Было это летом, как раз она школу закончила и собиралась в медучилище поступать, готовилась много, и вот собралась поехать отдохнуть, родители ее подружки пригласили ехать на машине за город, к озеру, покупаться, позагорать. Ну мы-то с матерью не против были, думали, что все сидит дома за своими книжками, так пусть хоть немного воздуху глотнет, двигаться-то надо ведь. Утро было ясное солнечное, ни ветерочка, позавтракали мы, в дорогу ей собрали, день я тот по минутам запомнил, она сарафан в вишнях надела, косынку белую на голову, мать поцеловала, а мне рукой махнула несколько раз. Радостно так, любовно. Ну, поехала. День воскресный, я антресолю мастерить начал, давно Анна допекала меня "построй, а то не дом у нас, а свалка", ну вот и принялся я, а Анна чего-то по хозяйству, белье варит, обед готовит. Ждали мы Люсю только к вечеру, поэтому не спеша управлялись, разговаривали промеж себя, чего на зиму купить надо, да какие новые одежки Люське надо будет справить, ведь если в училище поступит, так там уж и первые серьезные ухажеры могут найтиться, что ж, за будущего врача пойти – дело. Так мы весь день и проколготились, чаек, помню, раза четыре пили за день, потные все сидели, жарко, лето, окна распахнуты, а через них в дом и звуки разные попадают: и машина слышна, и воробьиный чирик пробивается, и малец какой-то все никак угомониться не может, кричит, чертененок, на всю улицу. Время прошмыгнуло незаметно, уже и восемь, и девять, и десять, а Люськи нет все нет. В половине одиннадцатого, как сейчас помню, словно током пронзило нас с Анной, поняли мы, что беда пришла, но какая беда – не знали. Маялись.

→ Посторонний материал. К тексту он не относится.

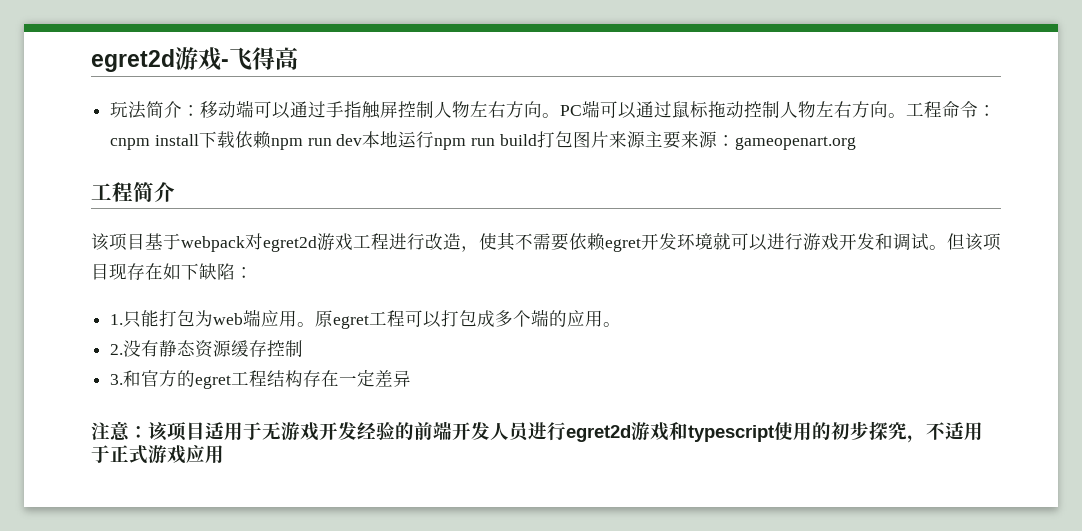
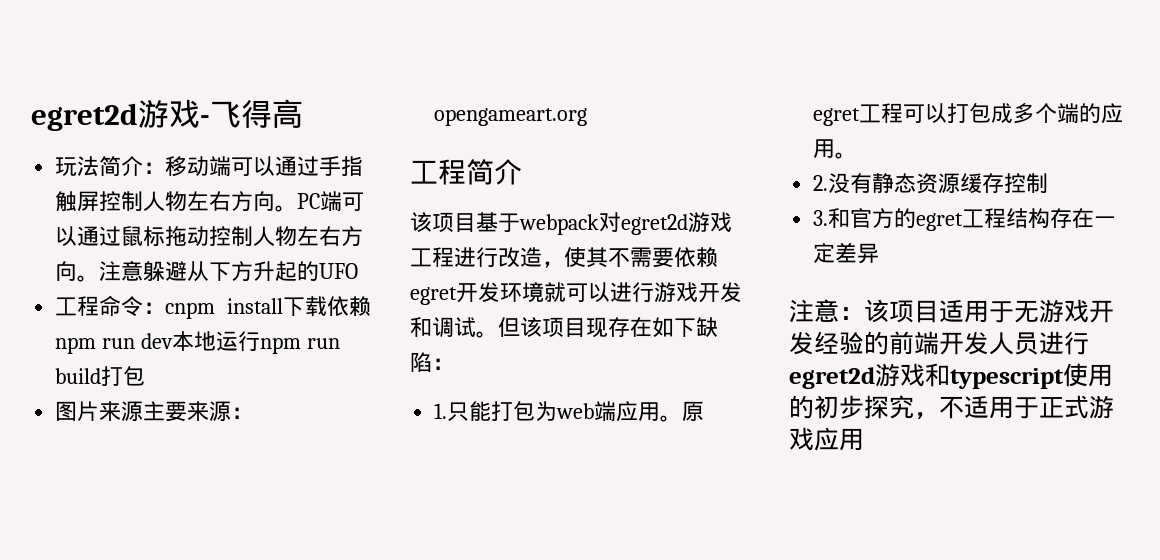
(907, 115) none -> [99,260,359,282] 注意躲避从下方升起的UFO //
(573, 139) none -> (146, 376) //
[734,136,856,150] gameopenart.org -> [434,108,588,126] opengameart.org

Анна у окна стояла, раскачивалась, и песню какую-то заунывную такую пела, сейчас уже не помню, что это была за песня, то ли…
Около полуночи позвонили в дверь. Милиционер пришел.
– Такие-то? – спрашиват. – Автомобильная катастрофа, следуйте в такую-то больницу по такому-то адресу.
Пришли мы. Как нам ее сарафанчик, косынку и сумочку выдали, Анна чувств лишилась, а я держу Люсечкины вещи в руках и все спрашиваю, а что спрашиваю, и сам не пойму, говорю, словно рыба, рот раскрываю, а звука никакого нет.